Sara Speicher (*)

Soeur Pina Sandu explique que dans son monastère orthodoxe, situé dans les montagnes de Roumanie, on pratique une "spiritualité touristique". Comme il est entouré d'un complexe de vacances, les touristes, "bon gré, mal gré, entendent les cloches et les services qui ont lieu trois fois par jour. … Ils écoutent, ils sentent, ils savent que quelque chose se passe." Et finalement, la curiosité les conduit dans la cour du couvent et dans son église – "de petits pas, qui les conduisent sûrement vers quelque chose de beau".

Soeur Pina et cinq autres religieuses – deux orthodoxes, deux catholiques romaines et deux protestantes – offrent un témoignage de ce type, subtil mais déterminé, aux étudiants, étudiantes et hôtes de l'Institut oecuménique de Bossey, près de Genève, Suisse.

Les soeurs vivent ensemble, coordonnent le culte et la prière à l'Institut, participent aux cours – et incarnent une forme de "spiritualité oecuménique" dans la vie de tous les jours.

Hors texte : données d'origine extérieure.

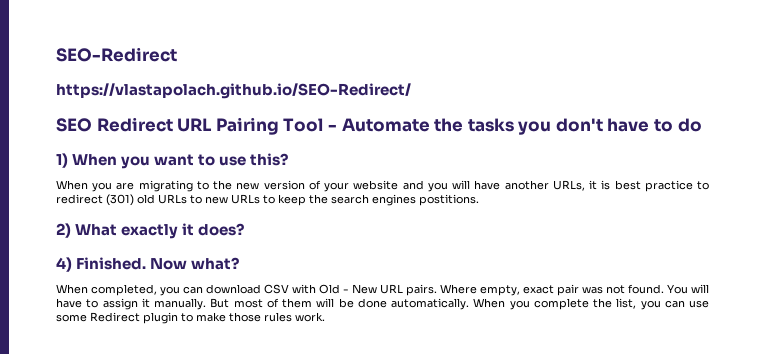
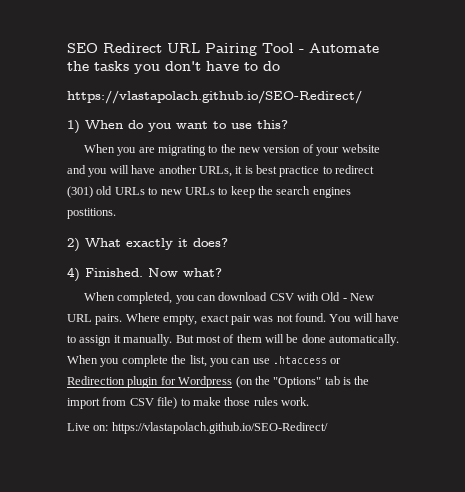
[56,47,177,62] [56,83,411,99] SEO-Redirect // https://vlastapolach.github.io/SEO-Redirect/ // -> (67, 48) none
(702, 125) none -> [67,90,362,104] // https://vlastapolach.github.io/SEO-Redirect/
(118, 160) none -> [128,120,144,129] do
[56,312,178,324] some Redirect plugin -> [273,356,342,364] [67,376,370,388] [67,397,178,409] .htaccess or Redirection plugin for Wordpress (on the "Options" tab is the import from CSV file)
(325, 317) none -> [67,422,328,434] // Live on: https://vlastapolach.github.io/SEO-Redirect/

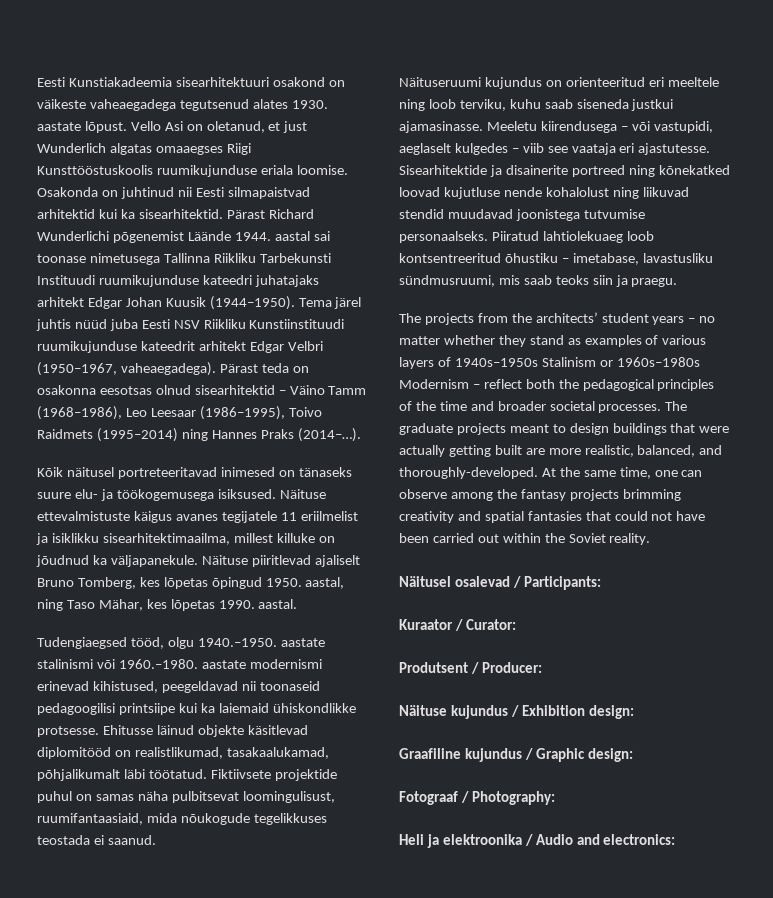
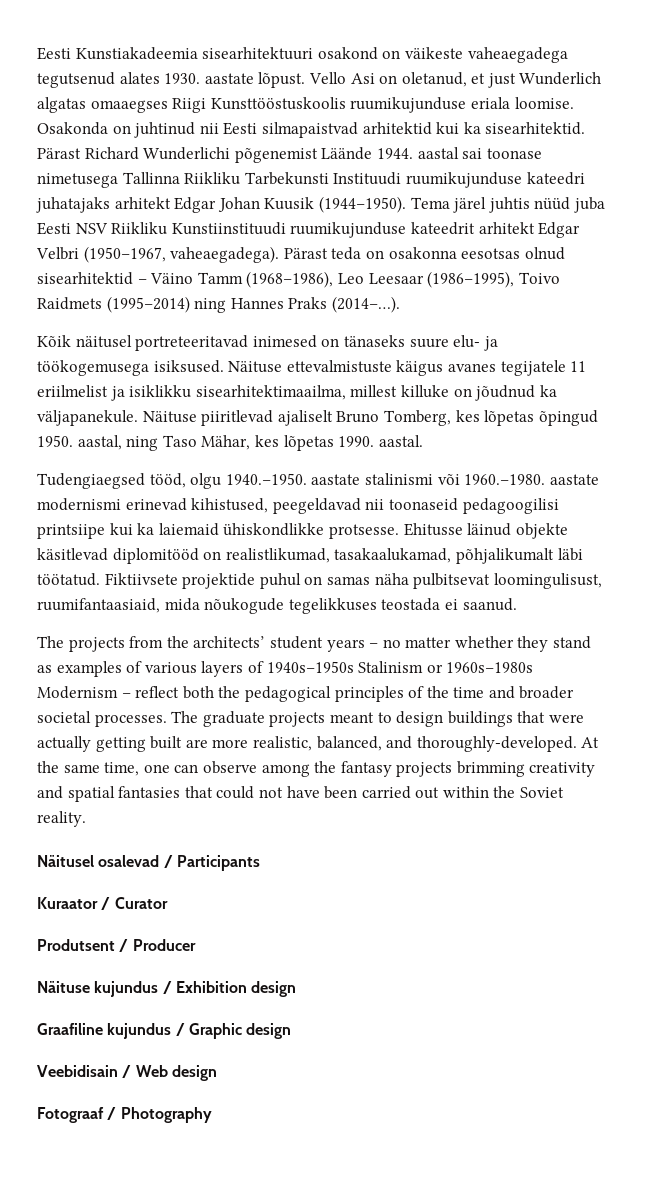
[399,77,719,89] [399,99,674,111] [399,121,713,133] [399,143,711,155] [399,165,730,177] [399,187,689,199] [399,209,645,221] [399,231,654,243] [399,253,713,265] [399,275,678,287] // Näituseruumi kujundus on orienteeritud eri meeltele ning loob terviku, kuhu saab siseneda justkui ajamasinasse. Meeletu kiirendusega – või vastupidi, aeglaselt kulgedes – viib see vaataja eri ajastutesse. Sisearhitektide ja disainerite portreed ning kõnekatked loovad kujutluse nende kohalolust ning liikuvad stendid muudavad joonistega tutvumise personaalseks. Piiratud lahtiolekuaeg loob kontsentreeritud õhustiku – imetabase, lavastusliku sündmusruumi, mis saab teoks siin ja praegu. -> (517, 604) none
[523,576,601,590] Participants: -> [176,855,260,871] Participants
[465,619,516,630] Curator: -> [114,897,168,909] Curator
[481,662,542,673] Producer: -> [132,939,196,951] Producer
[588,705,634,719] design: -> [251,981,297,997] design
[587,748,633,762] [399,791,555,805] [399,834,676,848] design: // Fotograaf / Photography: // Heli ja elektroonika / Audio and electronics: -> [246,1023,292,1039] [37,1065,217,1081] [37,1107,212,1123] design // Veebidisain / Web design // Fotograaf / Photography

Du seul fait de leurs vêtements, leur présence ne peut échapper à toutes les personnes qui fréquentent l'Institut pour des réunions ou autres manifestations. Les hôtes – qu'il s'agisse de groupes liés aux Eglises ou aux projets de développement, ou encore de collaborateurs de Rolex ou de la Télévision suisse régionale – sont invités à participer aux activités de prière.

Mais le rôle primordial des religieuses est d'offrir un soutien pastoral aux étudiants, soutien fort apprécié si on en croit le pasteur Emmanuel Twahirwa, de l'Eglise anglicane du Rwanda, étudiant de troisième cycle: "Quand on arrive ici, on se plonge dans les études et on finit par négliger sa vie spirituelle. Il faut savoir maintenir l'équilibre entre les deux." Il apprécie également la présence de ces femmes: "Voir des soeurs de confessions différentes vivre ensemble constitue une leçon importante pour nous tous."

Les religieuses affrontent les tensions qui surgissent lors des cours pour proposer des modèles de relations oecuméniques. Soeur Pina raconte qu'à l'issue de débats passionnés, les étudiants quittent les salles de classe pour se rendre à la cuisine, où les soeurs les accueillent par un sourire, prêtes à parler avec chacun.

"Il est assez difficile de déterminer la limite entre un débat académique et des relations ou des amitiés spirituelles", explique-t-elle. "J'en entends à propos des catholiques, des orthodoxes, des protestants, mais rencontrer une catholique, rencontrer un protestant est une chose différente. … La personne me fait aimer ce qu'elle fait."

Les soeurs n'étaient pas certaines de parvenir à cohabiter. Soeur Sperancia Mulashani Thadeo, de l'Eglise évangélique luthérienne de Tanzanie, explique qu'elle avait déjà eu des contacts avec des religieuses catholiques romaines, "mais je ne pouvais pas m'imaginer vivre avec elles. Je pensais qu'elles resteraient entre elles."

Elle a découvert qu'il était tout à fait possible de vivre ensemble et que "les meilleurs moments sont ceux où nous parlons de nos vies, de nos activités et de notre spiritualité".

"Pour nous", déclare Soeur Ivy Athipozhiyil, dominicaine indienne, "la spiritualité oecuménique consiste à vivre ensemble. Nous partageons tout, bien souvent en riant. C'est ce que nous offrons, sans intention délibérée, aux étudiants et aux hôtes. Pour eux, c'est un signe."

Les étudiants ne sont pas seuls à prendre conscience de ce témoignage concret. Soeur Ivy évoque une réunion à Bossey du Groupe mixte de travail de l'Eglise catholique romaine et du Conseil oecuménique des Eglises: "Un évêque qui nous regardait marcher côte à côte dit à un autre participant: 'Nous, nous parlons, parlons – mais regardez-les!"

"J'ai réalisé que lorsque nous parlons de l'unité, cela ne signifie pas changer la foi de l'autre", déclare la diaconesse Agnes Simbo Lema, de l'Eglise évangélique luthérienne de Tanzanie, "mais nous asseoir ensemble, avoir des échanges, nous aimer et nous accepter mutuellement."

C'est ce que Maria Elena Romera Molina, missionnaire dominicaine du Guatemala, résume en une formule lapidaire: "L'oecuménisme n'est pas un concept, c'est un mode de vie."

Et Soeur Pina conclut par cette réflexion: "Naguère, la Commission du Christianisme pratique avait pour devise 'La doctrine sépare, le service unit'. Maintenant, je pourrais dire 'La doctrine sépare, la spiritualité unit'."

(*) Sara Speicher, rédactrice indépendante, a été coordinatrice de l'équipe "Information" du Conseil oecuménique des Eglises.